A file-processing system is supported by a conventional operating system. The system stores permanent records in various files, and it requires different application programs to extract records from and add records to the appropriate files.
The file-processing system has several major disadvantages:
- Data redundancy and inconsistency: The same data may be duplicated in multiple places, leading to inconsistency.
- Difficulty in accessing data: Custom programs are often required to retrieve specific data.
- Data isolation: Data is scattered in different files, making it difficult to retrieve efficiently.
- Integrity problems: Integrity constraints, like ensuring all records have a valid value, are hard to enforce.
- Atomicity problems: Failures may leave the data in an inconsistent state, and ensuring atomic transactions is challenging.
- Concurrent-access anomalies: Multiple users accessing the data simultaneously can lead to conflicts or corrupted data.
- Security problems: Hard to enforce fine-grained security policies on a file-based system.
A Flat File Strawman refers to a simplistic proposal or initial model for data storage using flat files, which are basic text files organized in rows and columns, such as CSV or TXT files. This approach is often utilized as a starting point in discussions or designs to explore data storage concepts without the complexities of relational databases. The term "strawman" signifies that this model is not fully developed and serves as a basis for further exploration, debate, or refinement before adopting a more sophisticated data management solution.
Issues with Flat Files refer to the various challenges and limitations encountered when using flat files for data storage in applications. Flat files, such as CSV files, are simple text files where data is organized in a tabular format, with records separated by new lines and attributes within records separated by commas. While flat files are easy to implement and manage for small datasets, they pose significant problems as the volume of data grows or as the complexity of data relationships increases.
Ensuring consistency and validity of data can be challenging, especially when multiple entries relate to the same entity. For example, ensuring that artist details remain accurate across multiple albums.
Locating specific records can be inefficient, and integrating with new applications or systems can be complicated, particularly if they operate on different platforms. Furthermore, concurrent write operations can lead to conflicts and data corruption.
Flat files are vulnerable to data loss in the event of system failures during updates, and maintaining high availability through replication across multiple systems can be complex and resource-intensive.
A Database Management System (DBMS) is software that allows applications to store and analyze information in a database.
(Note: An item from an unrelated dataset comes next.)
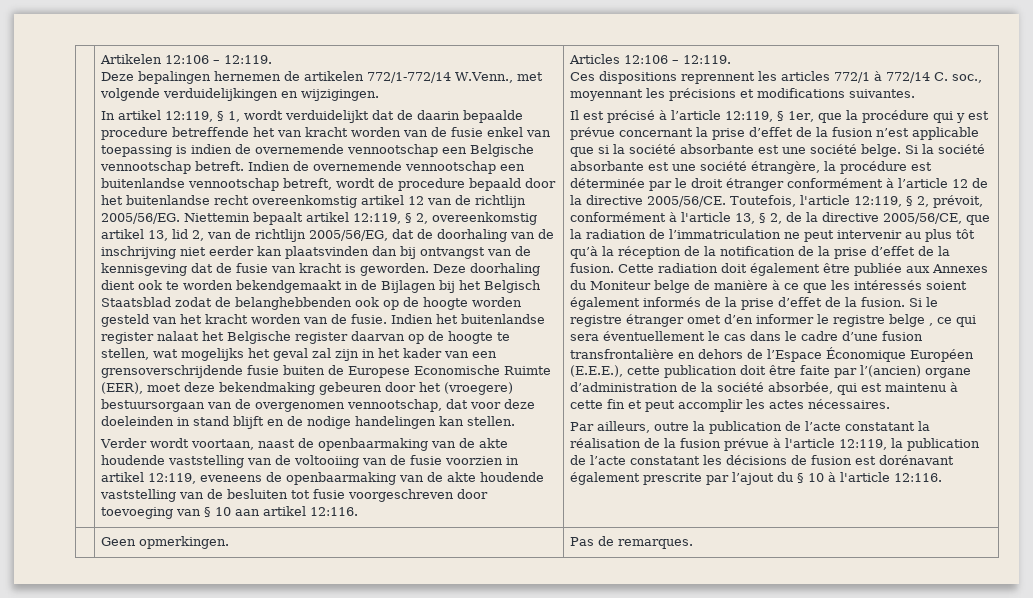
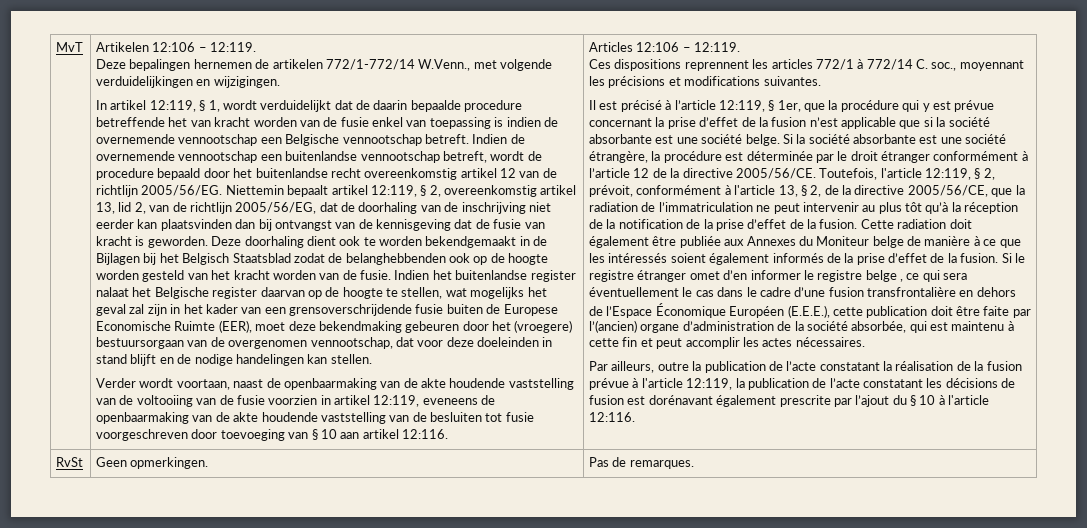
+ MvT
- | Geen opmerkingen. | Pas de remarques.
+ RvSt | Geen opmerkingen. | Pas de remarques.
A general-purpose DBMS supports the definition, creation, querying, updating, and administration of databases in accordance with some data model.
A major purpose of a database system is to provide users with an abstract view of the data. The system hides certain details about how the data are stored and maintained, allowing users to interact with data without needing to understand the complexities of its storage.
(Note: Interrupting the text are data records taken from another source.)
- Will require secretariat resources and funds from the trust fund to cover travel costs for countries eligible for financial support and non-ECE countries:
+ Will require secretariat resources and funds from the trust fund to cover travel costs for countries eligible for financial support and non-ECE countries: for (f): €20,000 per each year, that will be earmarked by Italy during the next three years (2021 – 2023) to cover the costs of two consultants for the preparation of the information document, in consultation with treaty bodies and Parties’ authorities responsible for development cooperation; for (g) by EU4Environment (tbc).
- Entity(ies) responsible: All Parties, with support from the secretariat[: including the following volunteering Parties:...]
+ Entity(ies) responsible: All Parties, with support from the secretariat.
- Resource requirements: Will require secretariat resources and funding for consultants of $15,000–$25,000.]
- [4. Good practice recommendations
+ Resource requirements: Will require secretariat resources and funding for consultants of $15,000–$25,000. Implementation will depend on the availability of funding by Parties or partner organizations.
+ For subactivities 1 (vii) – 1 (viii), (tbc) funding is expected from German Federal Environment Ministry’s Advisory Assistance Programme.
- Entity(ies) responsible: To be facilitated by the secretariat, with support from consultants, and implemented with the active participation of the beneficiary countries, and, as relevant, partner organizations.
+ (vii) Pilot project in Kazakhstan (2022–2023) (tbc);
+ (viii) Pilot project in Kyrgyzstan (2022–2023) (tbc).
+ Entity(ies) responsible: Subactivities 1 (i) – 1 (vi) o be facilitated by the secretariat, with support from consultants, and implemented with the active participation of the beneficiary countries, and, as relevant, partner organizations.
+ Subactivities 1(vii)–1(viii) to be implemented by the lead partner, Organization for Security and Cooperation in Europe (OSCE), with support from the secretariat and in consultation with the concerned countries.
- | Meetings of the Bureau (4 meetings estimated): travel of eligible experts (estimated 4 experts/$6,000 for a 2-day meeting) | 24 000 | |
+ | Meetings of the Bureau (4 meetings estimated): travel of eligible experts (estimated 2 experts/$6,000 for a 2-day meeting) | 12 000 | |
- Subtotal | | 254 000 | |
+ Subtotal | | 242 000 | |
For the system to be usable, it must retrieve data efficiently. Designers use complex data structures to represent data in the database to ensure this efficiency. To simplify users’ interactions with the system, data abstraction is categorized into three levels:
-
Physical level: The lowest level of abstraction that describes how data is physically stored in the database. This level details the complex low-level data structures such as indexes, storage blocks, and file organization.
-
Logical level: The middle level of abstraction that describes what data is stored in the database and the relationships between the different data elements. This level defines tables, fields, and data types, but hides details of how data is physically stored.
-
View level: The highest level of abstraction that describes only a part of the entire database. It defines user-specific views of the data, often showing only relevant information to the user or application while hiding other details.
Each level of abstraction ensures that users or programs only deal with the relevant data and ignore the complexities of other layers, improving efficiency and ease of use.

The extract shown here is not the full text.